1926-2009
*** Version originale d’un article publié dans le journal Le Devoir le lundi 24 août 2009 ***
Alors que certains lieux de mémoire perdurent, d’autres sombrent rapidement dans l’oubli si bien que quelques années après leur disparition, plus personne n’en a le moindre souvenir. Occupant depuis plus de trois décennies une maison construite sur un terrain riche en histoire, le propriétaire lui-même ignorait, jusqu’à ma visite, que s’y dressait autrefois une construction qui aura fortement influencé la toponymie des environs.
John Ogilvy, propriétaire d’une maison de ferme située à l’ouest du chemin de la Côte-des-neiges, vouait une profonde admiration à Horatio Nelson, le célèbre amiral de la bataille navale de Trafalgar qui eut lieu le 21 octobre 1805. L’année suivant la victoire de la flotte britannique, il fit dès lors ériger, sur sa propriété, une tour de pierre qu’il désigna par la suite sous le nom de Trafalgar.
À l’image d’une pratique alors courante en Angleterre, soit celle d’ériger des monuments à la mémoire de prestigieux disparus, la tour de Trafalgar était pourvue à son sommet d’un petit canon dont on tirait quelques coups une fois l’an, à la date anniversaire de la bataille.

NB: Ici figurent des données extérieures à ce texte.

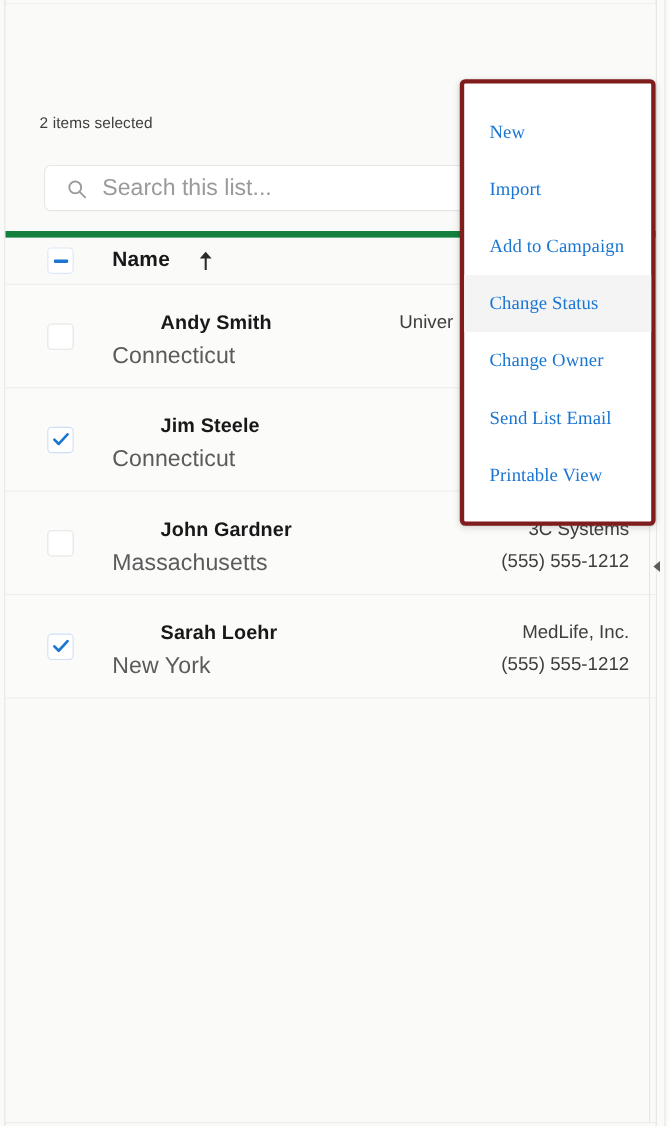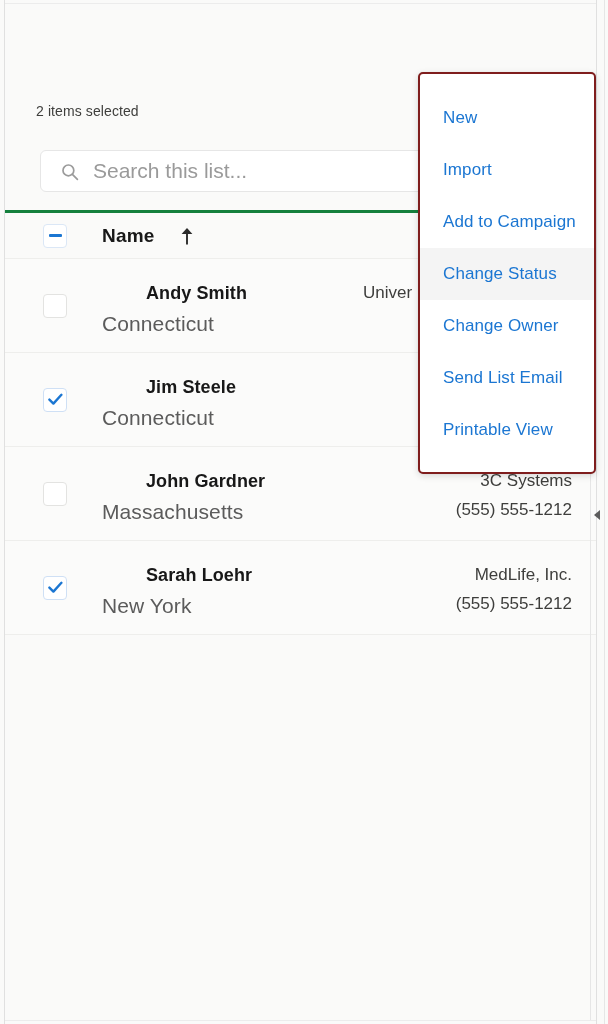--- a/index.html
+++ b/index.html
@@ -225,11 +225,12 @@
     left: 413px; top: 68px;
     width: 178px;
     background: #ffffff;
-    border: 2px solid #7f1d1d;
+    border: 4px solid #7f1d1d;
     border-radius: 5px;
     box-shadow: 0 2px 7px rgba(0,0,0,0.14), 0 0 2px rgba(0,0,0,0.06);
     padding: 18px 0 16px 0;
     z-index: 50;
+    font-family: Liberation Serif, serif;
   }
   .menu-item {
     height: 52px;

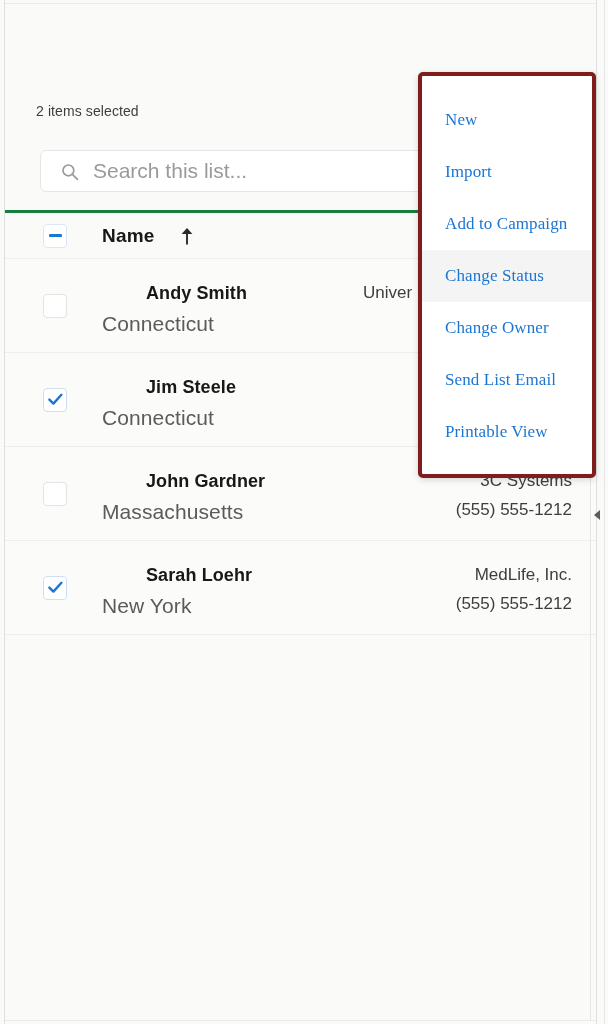--- a/index.html
+++ b/index.html
@@ -139,7 +139,7 @@
     border-top: 1px solid #eeeeec;
     background: #fbfbfa;
   }
-  .row.header-row { height: 48px; background: #fafaf9; border-top: 3px solid #15803d; }
+  .row.header-row { height: 48px; background: #fafaf9; border-top: 6px solid #15803d; }
   .row.data-row   { height: 94px; }
   .row.last-divider { height: 1px; border-top: 1px solid #eeeeec; background: transparent; }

Vendu par John Ogilvy en 1835, le terrain sera racheté de Mary Ann McGregor une décennie plus tard par Albert Furness. En plus d’y ériger sa résidence en 1848, celui-ci apportera quelques modifications à la tour.
Ayant été laissée quelque peu à elle même avant cette seconde transaction, la tour gothique, dont les signes de détérioration avancés lui donnait alors un aspect sinistre, inspira la plume de George Boucher de Boucherville qui écrivit un conte fantastique à son sujet en 1835.
Dans ce texte écrit à la première personne du singulier, le narrateur expose le récit de son aventure en ses lieux. Étant allé s’y réfugier lors d’un violent orage après s’être perdu dans la forêt, ce dernier affirme y avoir entendu des bruits de pas, vu des traces de sang sur les murs et avoir senti une main glacé se serrer sur son cou. S’enfuyant de la tour à toutes jambes, il apprendra par la suite que celle-ci aurait été le théâtre d’un double meurtre quelques années auparavant.
Reproduit à maintes reprises dans diverses publications aux cours des décennies suivantes, ce conte attisera pendant longtemps l’imagination populaire si bien que la fiction se confondra par la suite à la réalité.
Sujette à de nombreux témoignages d’évènement surnaturels racontés par des gens qui sont entrés à l’intérieur de ses murs, la tour sera reconnue au début du 20e siècle par bon nombre de Montréalais comme étant la tour hantée.
Démolie à une date inconnue, son terrain est désormais occupé depuis 1955 par une résidence unifamiliale située au 3134 du chemin Trafalgar–Heights.
Bien qu’aucune trace de la tour ne subsiste au sommet du terrain escarpé où elle se trouvait autrefois, quelques pierres de taille provenant vraisemblablement de cette structure font maintenant partie d’un muret érigé au bas de la pente, en bordure de l’avenue Trafalgar.
Symbole d’une victoire britannique sur la flotte franco-espagnole puis représentation d’un lieu maudit, la tour de Trafalgar aura par conséquent marqué l’histoire de Montréal en laissant son nom à de nombreuses propriétés et voies de circulation avoisinantes.
Source de la photo : BANQ, P600, S6, D4, P61
5 comments
Les plans d’assurance, quelle mine d’or! Quand je les ai découvert, j’ai passé toute la nuit à les examiner…
* * *
À propos de Trafalgar, n’oublions pas non-plus la maison du même nom, érigée en 1848 en style néo-gothique…
@Marc Dufour : “n’oublions pas non-plus la maison du même nom, érigée en 1848 en style néo-gothique…” : En plus d’y ériger sa résidence en 1848…
J’avais lu un article sur cette tour – pourtant personne ne semblait être capable de dire où exactement elle se trouvait — merci!!
@Adrien : J’avais écris un article à ce sujet l’an dernier mais ce coup-ci, j’ai poussé mes recherches plus en profondeur.